A ce constat, le rapport oppose dix recommandations, qui s'inscrivent pleinement dans le plan Alzheimer 2004-2007 présenté l'an dernier par Philippe Douste-Blazy (« le Quotidien » du 15 septembre 2004) et dont les objectifs expriment « un consensus sur ce qu'il serait souhaitable de réaliser ». Parmi ceux-ci, la rapporteure juge « particulièrement prioritaire de faciliter l'établissement d'un diagnostic précoce, d'aider les familles et enfin de soutenir davantage les chercheurs ».
- Pour changer le regard sur la maladie, une vaste campagne d'information à destination du grand public est recommandée.
- Il faut développer une politique de prévention primaire et secondaire.
- Troisième recommandation : poursuivre les efforts de formation spécifique pour le personnel à domicile, en établissement et au niveau des études médicales.

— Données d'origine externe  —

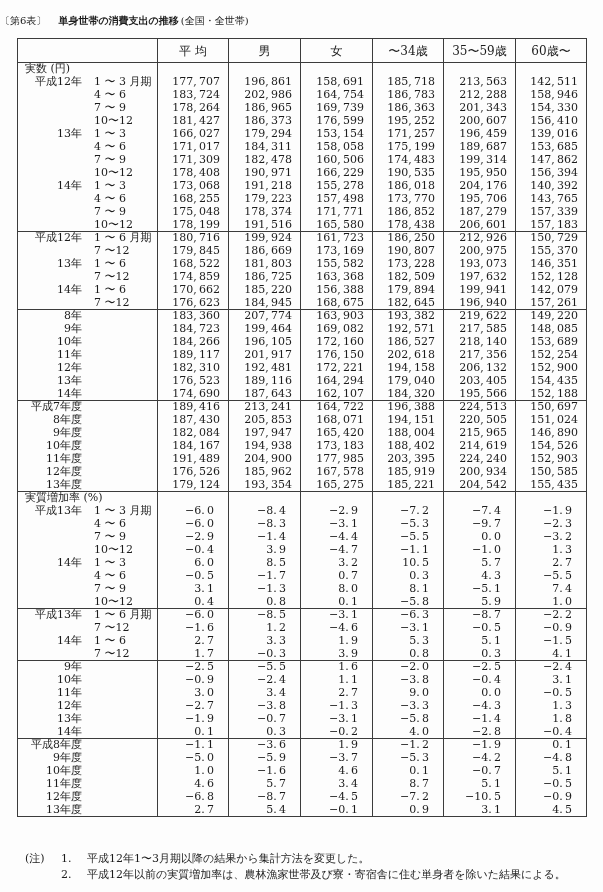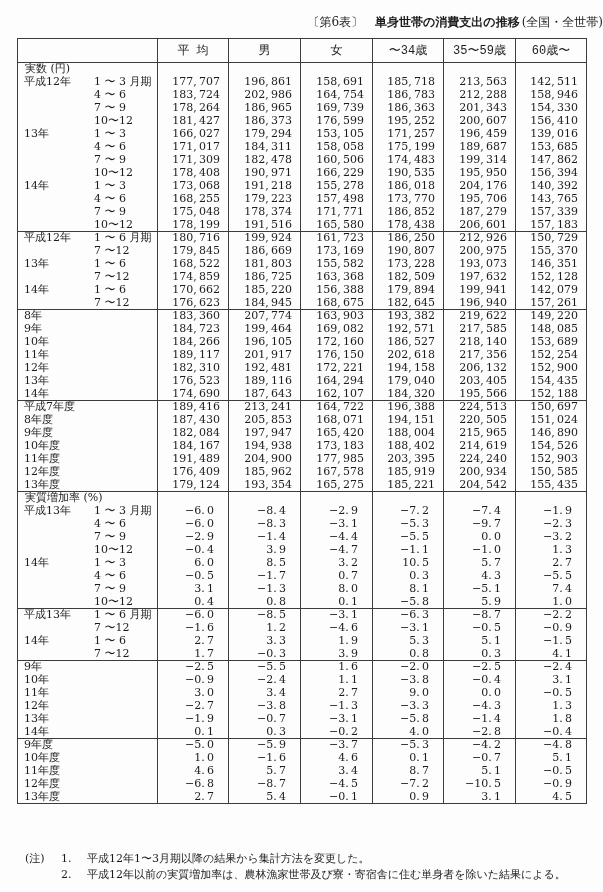--- a/index.html
+++ b/index.html
@@ -4,45 +4,45 @@
 <style>
   html,body{margin:0;padding:0;}
   body{
     width:603px;height:892px;background:#fdfdfd;
     font-family:"DejaVu Serif","Liberation Serif",serif;
     color:#1c1c1c;overflow:hidden;
   }
   .page{position:relative;width:603px;height:892px;}
   .title{
     position:absolute;top:14px;left:0;width:100%;
-    text-align:right;font-size:12px;white-space:pre;
+    text-align:left;font-size:10px;white-space:pre;
   }
   .title .t-tag{font-weight:normal;}
   .title .t-main{font-weight:bold;margin-left:12px;}
   .title .t-scope{font-weight:normal;margin-left:2px;}
   table.main{
     position:absolute;left:17px;top:38px;width:569px;
     border-collapse:collapse;table-layout:fixed;
     border:1px solid #3c3c3c;
   }
   thead{border-bottom:1px solid #3c3c3c;}
   tbody.block{border-top:1px solid #3c3c3c;}
-  thead tr{height:24px;font-family:Liberation Mono, monospace;}
+  thead tr{height:24px;}
   tbody tr{height:13px;}
   th,td{
     padding:0;font-weight:normal;font-size:11px;line-height:12px;
     vertical-align:middle;white-space:nowrap;overflow:hidden;
   }
   th.col,td.num{border-left:1px solid #3c3c3c;}
   th.col{text-align:center;font-size:12px;}
   td.num{text-align:right;padding-right:8px;font-size:11px;}
   td.num.rate{padding-right:14px;}
   td.label-cell{text-align:left;padding-left:6px;}
   td.label-cell .year{
-    display:inline-block;width:58px;white-space:pre;
+    display:inline-block;width:58px;text-align:right;white-space:pre;
   }
   td.label-cell .period{
     display:inline-block;margin-left:12px;white-space:pre;
   }
   td.section-label{padding-left:7px;white-space:pre;}
   .notes{
     position:absolute;left:25px;top:851px;width:560px;
     font-size:11px;line-height:16px;
   }
   .note-row{display:flex;}
@@ -122,21 +122,21 @@
           <td class="num">186, 373</td>
           <td class="num">176, 599</td>
           <td class="num">195, 252</td>
           <td class="num">200, 607</td>
           <td class="num">156, 410</td>
         </tr>
         <tr>
           <td class="label-cell"><span class="year">13年</span><span class="period">1 〜 3</span></td>
           <td class="num">166, 027</td>
           <td class="num">179, 294</td>
-          <td class="num">153, 105</td>
+          <td class="num">153, 154</td>
           <td class="num">171, 257</td>
           <td class="num">196, 459</td>
           <td class="num">139, 016</td>
         </tr>
         <tr>
           <td class="label-cell"><span class="year"></span><span class="period">4 〜 6</span></td>
           <td class="num">171, 017</td>
           <td class="num">184, 311</td>
           <td class="num">158, 058</td>
           <td class="num">175, 199</td>
@@ -360,21 +360,21 @@
           <td class="label-cell"><span class="year">11年度</span><span class="period"></span></td>
           <td class="num">191, 489</td>
           <td class="num">204, 900</td>
           <td class="num">177, 985</td>
           <td class="num">203, 395</td>
           <td class="num">224, 240</td>
           <td class="num">152, 903</td>
         </tr>
         <tr>
           <td class="label-cell"><span class="year">12年度</span><span class="period"></span></td>
-          <td class="num">176, 409</td>
+          <td class="num">176, 526</td>
           <td class="num">185, 962</td>
           <td class="num">167, 578</td>
           <td class="num">185, 919</td>
           <td class="num">200, 934</td>
           <td class="num">150, 585</td>
         </tr>
         <tr>
           <td class="label-cell"><span class="year">13年度</span><span class="period"></span></td>
           <td class="num">179, 124</td>
           <td class="num">193, 354</td>
@@ -555,20 +555,29 @@
           <td class="label-cell"><span class="year">14年</span><span class="period"></span></td>
           <td class="num rate">0. 1</td>
           <td class="num rate">0. 3</td>
           <td class="num rate">−0. 2</td>
           <td class="num rate">4. 0</td>
           <td class="num rate">−2. 8</td>
           <td class="num rate">−0. 4</td>
         </tr>
       </tbody>
       <tbody class="block">
+        <tr>
+          <td class="label-cell"><span class="year">平成8年度</span><span class="period"></span></td>
+          <td class="num rate">−1. 1</td>
+          <td class="num rate">−3. 6</td>
+          <td class="num rate">1. 9</td>
+          <td class="num rate">−1. 2</td>
+          <td class="num rate">−1. 9</td>
+          <td class="num rate">0. 1</td>
+        </tr>
         <tr>
           <td class="label-cell"><span class="year">9年度</span><span class="period"></span></td>
           <td class="num rate">−5. 0</td>
           <td class="num rate">−5. 9</td>
           <td class="num rate">−3. 7</td>
           <td class="num rate">−5. 3</td>
           <td class="num rate">−4. 2</td>
           <td class="num rate">−4. 8</td>
         </tr>
         <tr>

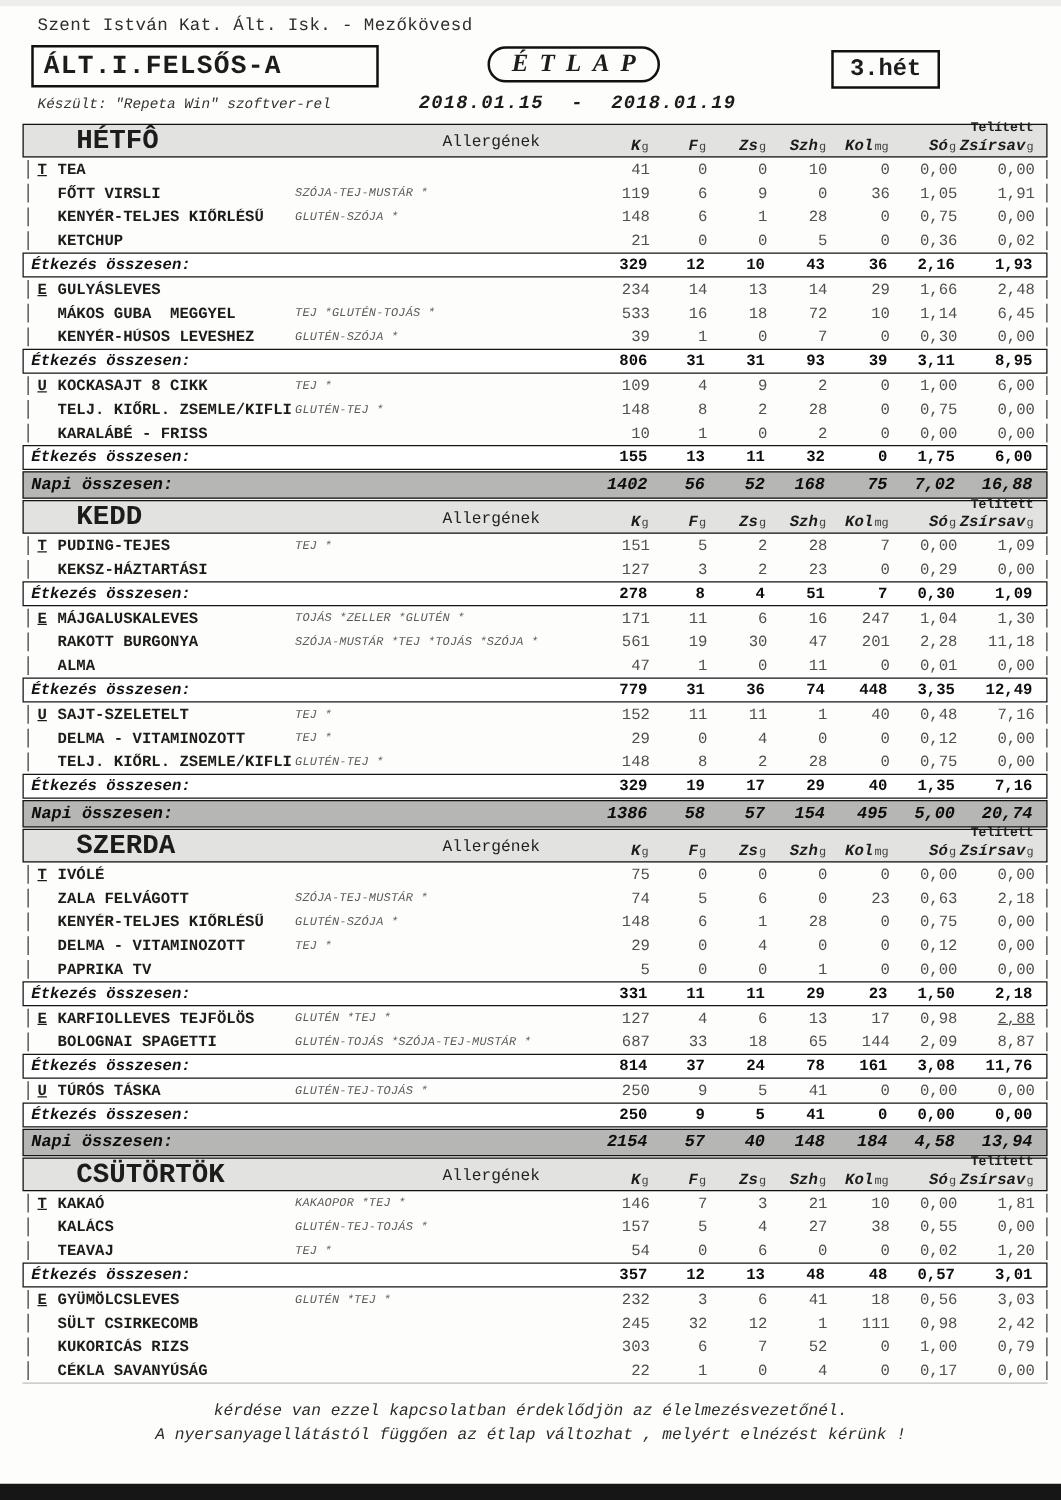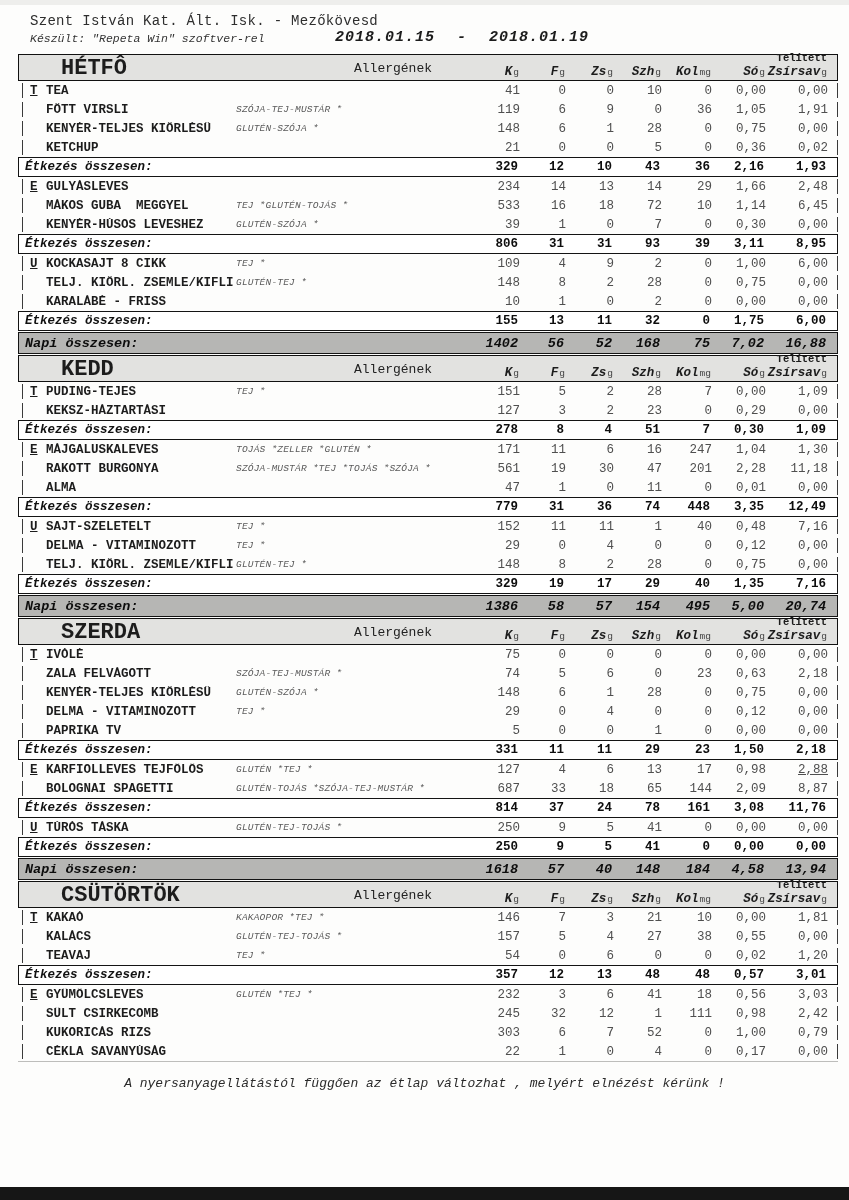--- a/index.html
+++ b/index.html
@@ -65,20 +65,31 @@
   .bottom-bar{position:absolute;left:0;right:0;bottom:0;height:13px;background:#161616;}
 </style>
 </head>
 <body>
 
 <div class="page">
   <div class="top-strip"></div>
 
   <div class="school">Szent István Kat. Ált. Isk. - Mezőkövesd</div>
 
+  <div class="hdr-row">
+    <div class="class-box">
+      <span>ÁLT.I.FELSŐS-A</span>
+    </div>
+    <div class="title-oval">
+      <span>ÉTLAP</span>
+    </div>
+    <div class="week-box">
+      <span>3.hét</span>
+    </div>
+  </div>
 
   <div class="meta-row">
     <div class="made-with">Készült: "Repeta Win" szoftver-rel</div>
     <div class="dates">
       <span>2018.01.15</span><span class="sep">-</span><span>2018.01.19</span>
     </div>
   </div>
 
   <div id="menu-table">
       <section class="day-section">
@@ -639,21 +650,21 @@
           <div class="vcell bold" style="width: 47px;">250</div>
           <div class="vcell bold" style="width: 46px;">9</div>
           <div class="vcell bold" style="width: 48px;">5</div>
           <div class="vcell bold" style="width: 48px;">41</div>
           <div class="vcell bold" style="width: 50px;">0</div>
           <div class="vcell bold" style="width: 54px;">0,00</div>
           <div class="vcell bold" style="width: 62px;">0,00</div>
         </div>
         <div class="daily-row">
           <span class="total-label">Napi összesen:</span>
-          <div class="vcell daily" style="width: 47px;">1618</div>
+          <div class="vcell daily" style="width: 47px;">2154</div>
           <div class="vcell daily" style="width: 46px;">57</div>
           <div class="vcell daily" style="width: 48px;">40</div>
           <div class="vcell daily" style="width: 48px;">148</div>
           <div class="vcell daily" style="width: 50px;">184</div>
           <div class="vcell daily" style="width: 54px;">4,58</div>
           <div class="vcell daily" style="width: 62px;">13,94</div>
         </div>
       </section>
       <section class="day-section">
         <div class="day-bar">
@@ -789,17 +800,18 @@
           <div class="vcell plain" style="width: 48px;">4</div>
           <div class="vcell plain" style="width: 50px;">0</div>
           <div class="vcell plain" style="width: 54px;">0,17</div>
           <div class="vcell plain" style="width: 62px;">0,00</div>
           <span class="tick tick-right"></span>
         </div>
       </section>
     </div>
 
   <div class="footer">
+    <div class="f2">kérdése van ezzel kapcsolatban érdeklődjön az élelmezésvezetőnél.</div>
     <div class="f3">A nyersanyagellátástól függően az étlap változhat , melyért elnézést kérünk !</div>
   </div>
 
   <div class="bottom-bar"></div>
 </div>
 
 </body></html>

- Pour conforter l'offre de soins, le développement des consultations mémoire de proximité (CMP) et des centres mémoires de ressources et de recherche (Cmrr) prévu dans le plan Douste-Blazy doit être une réalité. Le rapport suggère même, pour faciliter le diagnostic précoce, la mise en place d'un dépistage systématique : « Il serait très opportun, malgré son coût assez élevé, d'engager une étude permettant d'évaluer l'intérêt d'un tel dispositif. »
- Il faut aider le généraliste, dont le rôle est essentiel dans le repérage des premiers symptômes et l'orientation des patients dans la filière de soins adaptée, et coordonner l'ensemble des prises en charge par la création d'un interlocuteur unique, le « case manager », qui pourrait être une infirmière spécialement formée.
- Sixième recommandation : saisir la Haute Autorité de santé pour établir des recommandations officielles pour le suivi des patients.
- Pour renforcer l'offre de soins, il faut répondre aux besoins urgents de lits - et d'effectifs - en Ehpad (établissements d'hospitalisation pour personnes âgées dépendantes), dans les cinq ans tout en réduisant les déséquilibres régionaux.
- Pour aider les aidants, il faut développer les accueils de jour et les hébergements temporaires par des aides spécifiques et une tarification plus incitative.
- Une incitation à la souscription d'une assurance dépendante, en complément de la couverture publique, permettrait d'alléger la charge financière des familles.
- Enfin, il importe de donner un nouvel élan à la recherche, par la réalisation dès 2006 d'un appel d'offres ambitieux couvrant tous les aspects de la prise en charge de la maladie et qui serait cofinancé par l'ANR (Agence nationale de la recherche), la Cnsa (Caisse nationale de solidarité pour l'autonomie) et l'assurance-maladie.
Le déni de la maladie, qui s'exprime face à l'Alzheimer, « n'est au fond que le miroir d'une société qui a peur de vieillir, au risque de cesser de s'interroger sur le sens de ce qu'elle vit », note la rapporteure en citant le sociologue Michel Billé. Le rapport de l'Opeps contribue à lutter contre ce déni.
* Institut de santé publique, d'épidémiologie et de développement, université Victor-Segalen - Bordeaux-II.